▸ Work task:
Skip any image you find and restate the rest of the data word for word.

▸ Records shown:
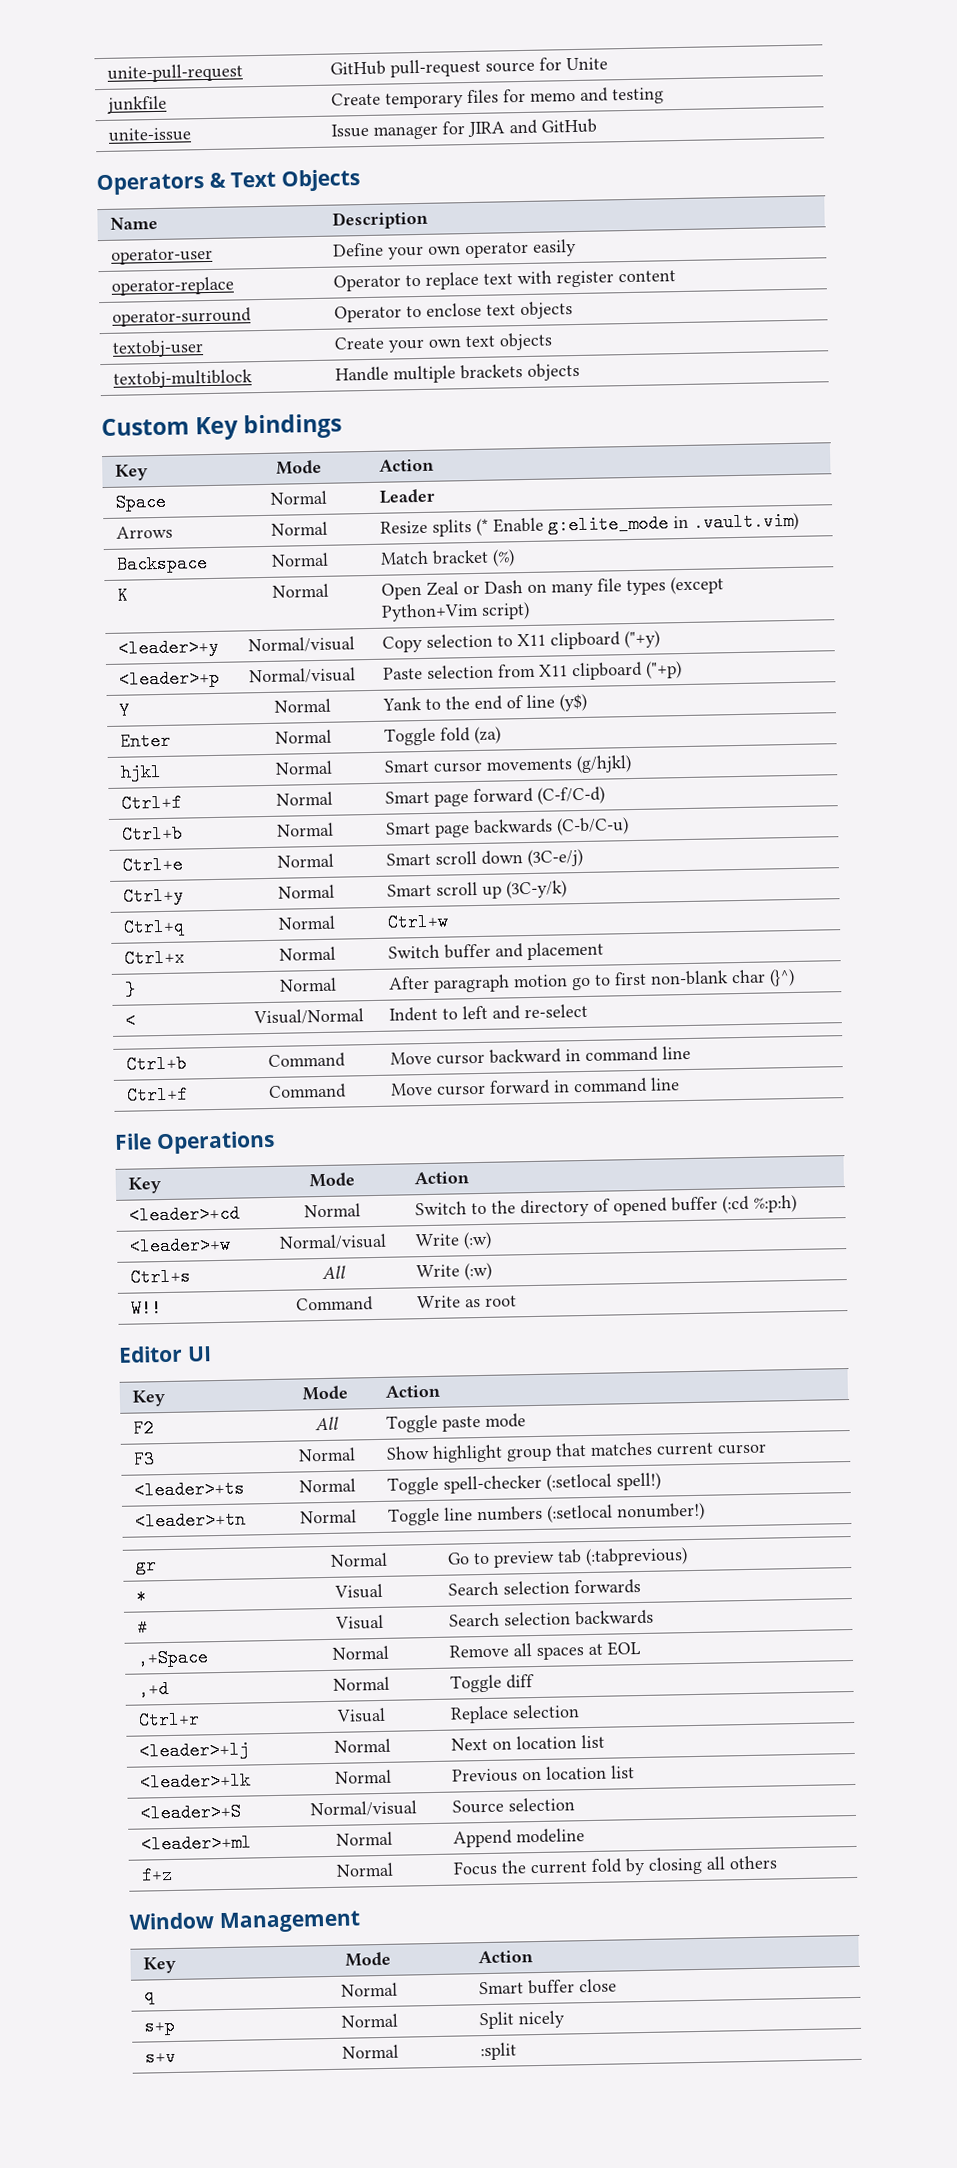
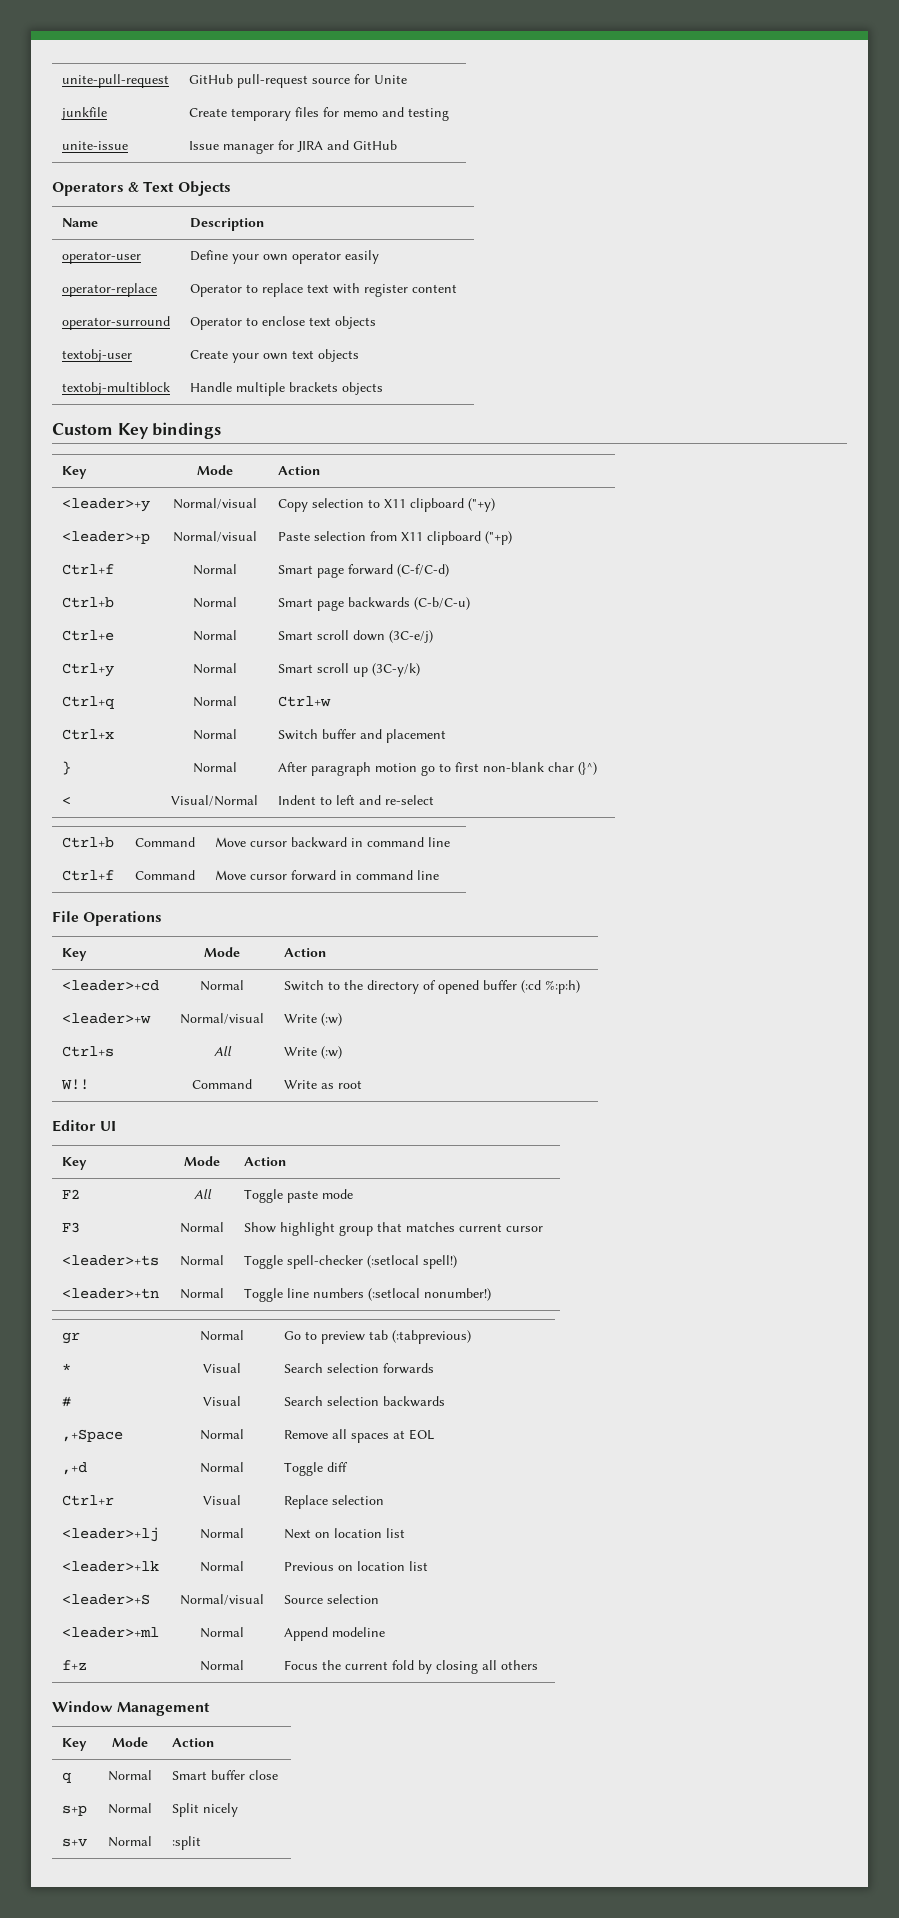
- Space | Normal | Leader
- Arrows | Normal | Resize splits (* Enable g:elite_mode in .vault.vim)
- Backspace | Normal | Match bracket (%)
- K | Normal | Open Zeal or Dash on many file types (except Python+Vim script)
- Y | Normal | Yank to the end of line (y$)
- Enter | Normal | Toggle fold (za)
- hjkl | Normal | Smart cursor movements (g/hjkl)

▸ Task response:
- Space | Normal | Leader
- Arrows | Normal | Resize splits (* Enable g:elite_mode in .vault.vim)
- Backspace | Normal | Match bracket (%)
- K | Normal | Open Zeal or Dash on many file types (except Python+Vim script)
- Y | Normal | Yank to the end of line (y$)
- Enter | Normal | Toggle fold (za)
- hjkl | Normal | Smart cursor movements (g/hjkl)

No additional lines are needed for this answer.